Our study showed that renal radiation can alter acute glomerular inflammation by inducing apoptosis of intrinsic and infiltrating cells in the kidney in a rat model of crescentic glomerulonephritis. Low-dose kidney irradiation can inhibit the progression of experimental nephritis through inducing apoptosis.
新月体性肾小球肾炎是一种快速进展的肾炎形式,通常对治疗干预有抵抗性。细胞凋亡在肾小球肾炎的消退中起作用。我们研究了局部肾脏照射对实验性新月体性肾小球肾炎进展的影响。
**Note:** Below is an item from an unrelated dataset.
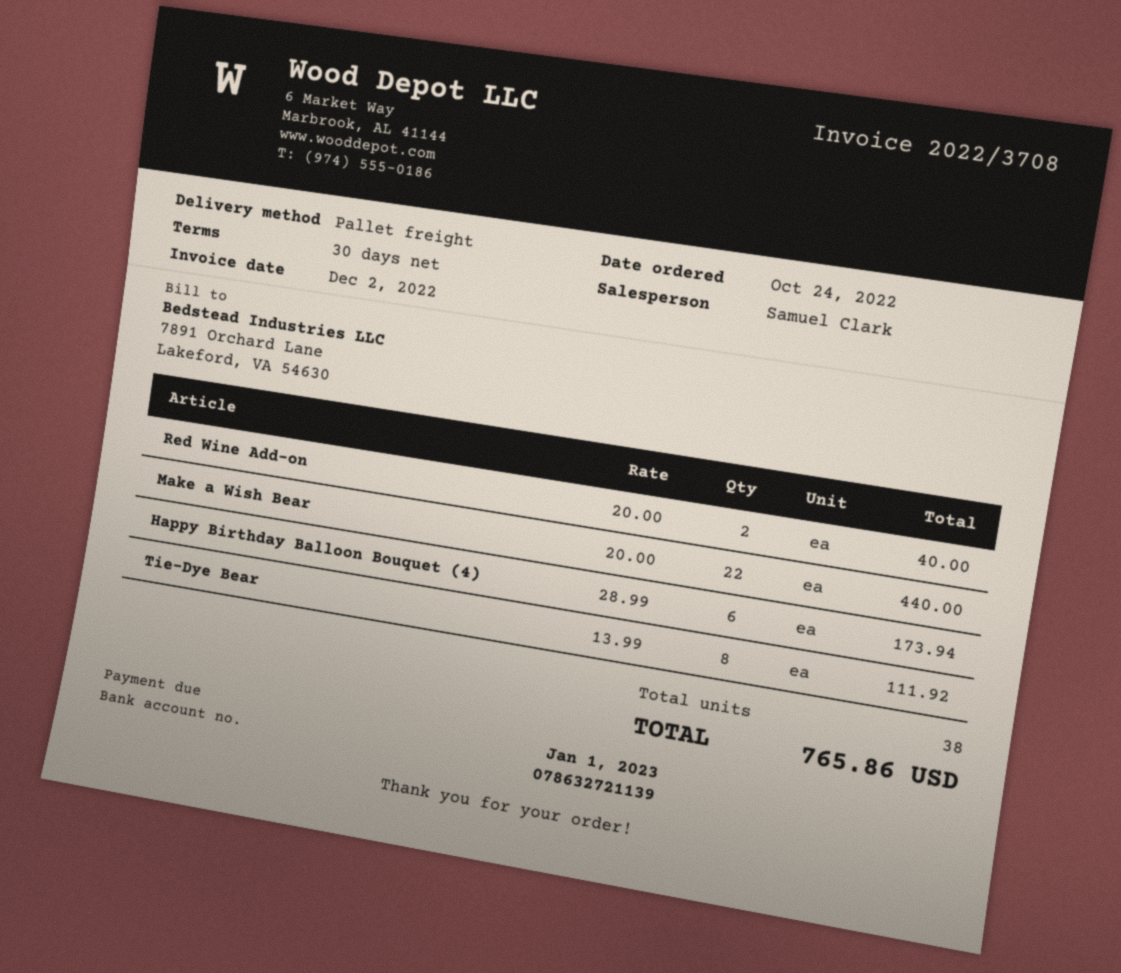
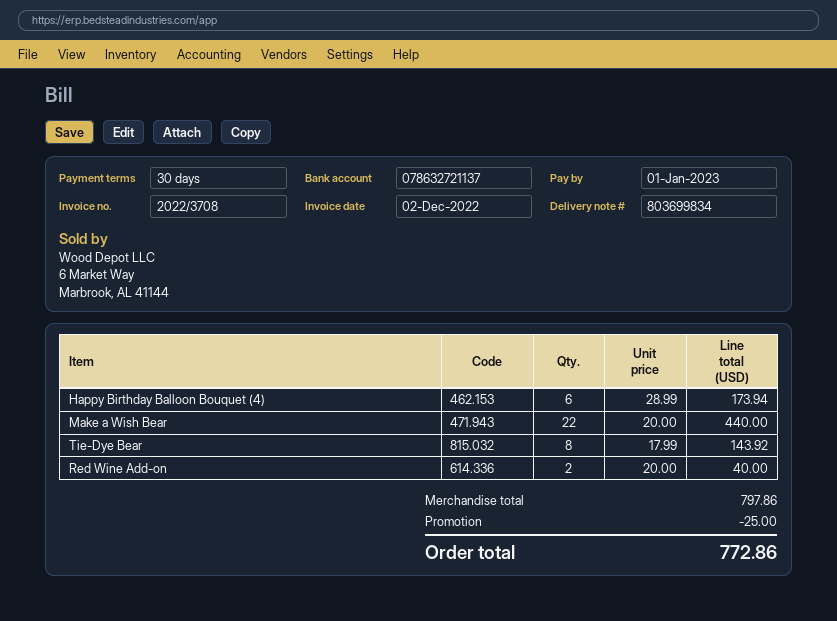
bank account: 078632721139 -> 078632721137
Tie-Dye Bear: 8 x 13.99 = 111.92 -> 8 x 17.99 = 143.92
discount: none -> 25.00
total: 765.86 -> 772.86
产生以下三个实验大鼠组:(1)第一组,假手术对照组(n = 12);(2)第二组,静脉注射兔抗大鼠肾小球基底膜抗体(肾毒性血清,NTS)的大鼠(n = 23),以及(3)第三组,在注射NTS后第6、13、20和27天对双侧肾脏进行单次0.5 Gy X射线低剂量照射(n = 55)。在不同时间点对不同组的大鼠检查肾功能和血液白细胞计数。分析在不同时间点获取的肾脏,以确定辐射对实验性肾炎的影响。
与年龄相似的第二组肾炎大鼠相比,肾脏照射降低了血尿素氮和血清肌酐水平(p < 0.05或0.001)。各实验组血液白细胞计数无明显变化。第二组大鼠中肾小球细胞增多、新月体形成、球性硬化和肾小管间质损伤逐渐发展,但在辐射治疗后有所减轻(p < 0.05或0.001)。肾小管间质损伤程度也降低,与辐射相关的组织学改善伴随着肾小球和间质中巨噬细胞浸润的减少。在注射NTS后第6天和13天接受照射的大鼠中,照射后1天肾脏中增殖细胞核抗原(PCNA)和ED1阳性细胞数量与相同时间间隔的第二组相比减少(p < 0.05)。在注射NTS后第6天和13天接受照射的大鼠中,照射后1天TUNEL阳性细胞数量与相同时间间隔的第二组相比更多(p < 0.05)。照射的肾炎肾脏连续切片的巨噬细胞ED1免疫染色和TUNEL染色显示,很少有ED1阳性巨噬细胞呈TUNEL阳性。与相同时间间隔的相应第二组大鼠相比,照射的肾脏中活性半胱天冬酶3和7过表达。蛋白质印迹分析显示,与仅注射NTS相比,照射的肾脏中活性半胱天冬酶3和活性半胱天冬酶7表达显著增加。与仅注射NTS相比,照射的肾脏中与辐射诱导的细胞凋亡密切相关的p53蛋白表达也显著增加。
我们的研究表明,在新月体性肾小球肾炎大鼠模型中,肾脏辐射可通过诱导肾脏固有细胞和浸润细胞的凋亡来改变急性肾小球炎症。低剂量肾脏照射可通过诱导细胞凋亡抑制实验性肾炎的进展。